Appliance Classification
This repository contains the Jupyter notebook (NILM classification.ipynb
) used in the conference paper "Designing a Machine Learning based Non-intrusive Load Monitoring Classifier".
Citation
If you use our code or results in your research, please cite:
OGRIZEK, Leo, BERTALANIČ, Blaž, CERAR, Gregor, MEŽA, Marko, FORTUNA, Carolina. Designing a machine learning based non-intrusive load monitoring classifier. V: ŽEMVA, Andrej (ur.), TROST, Andrej (ur.). Zbornik tridesete mednarodne Elektrotehniške in računalniške konference ERK 2021 = Proceedings of the 30th International Electrotechnical and Computer Science Conference ERK 2021 : Portorož, Slovenija, 20. - 21. september 2021.
Setup
This notebook is made for use in Google Colab, which is the recommended environment to run it. It can also be used in any Jupyter environment given the dependencies are installed:
- h5py
- numpy
- pandas
- scipy
- matplotlib
- sklearn
- imblearn
You can install these modules using pip:
pip install h5py numpy pandas scipy matplotlib sklearn imbalanced-learn
Overview
The notebook is structured into five sections:
-
Data preprocessing and best result highlights: This section demonstrates the best performing model and provides an overview of the data preprocessing steps.
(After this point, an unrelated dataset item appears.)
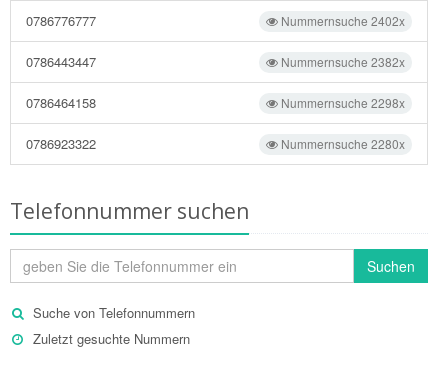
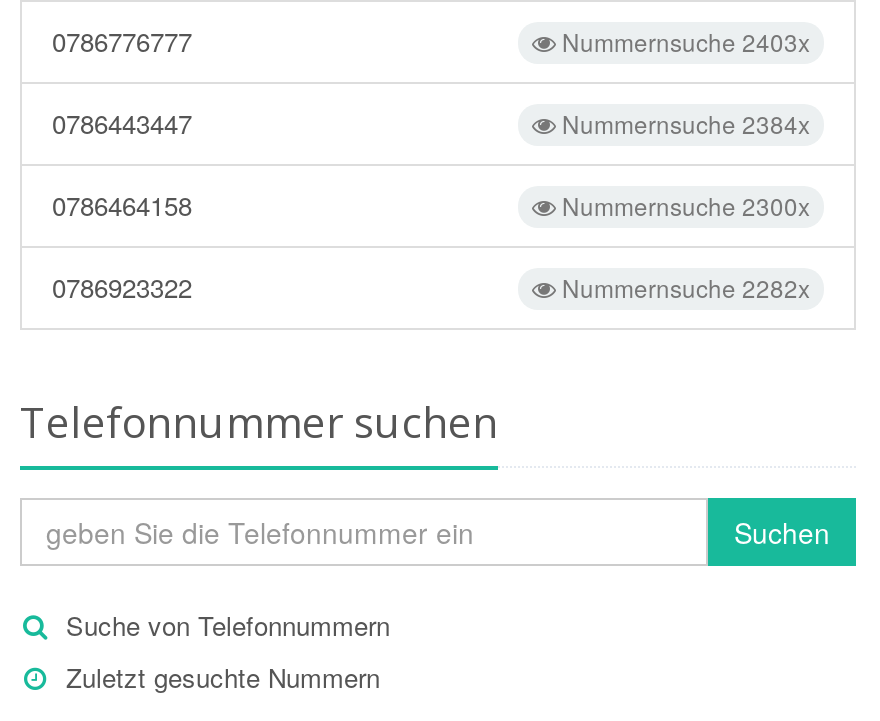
[278,12,405,29] Nummernsuche 2402x -> [556,24,810,58] Nummernsuche 2403x
[278,53,405,70] Nummernsuche 2382x -> [556,106,810,140] Nummernsuche 2384x
[278,94,405,111] Nummernsuche 2298x -> [556,188,810,222] Nummernsuche 2300x
[278,135,405,152] Nummernsuche 2280x -> [556,270,810,304] Nummernsuche 2282x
The models are trained on the UK-DALE dataset.
-
Effects of feature selection: This section compares the performance of a SVM classifier on various feature sets.
-
Effects of scaling: This section compares the performance of various classifiers on scaled vs. non-scaled data.
-
Effects of algorithm optimisation: This section compares the performance of various algorithms with default and optimised hyperparameters.
-
Experiments with auto ML: This section contains a test of scikit-learn's auto machine learning algorithms.
Usage
To use this notebook, run the cells in order. The configuration is already set up as it was for the paper.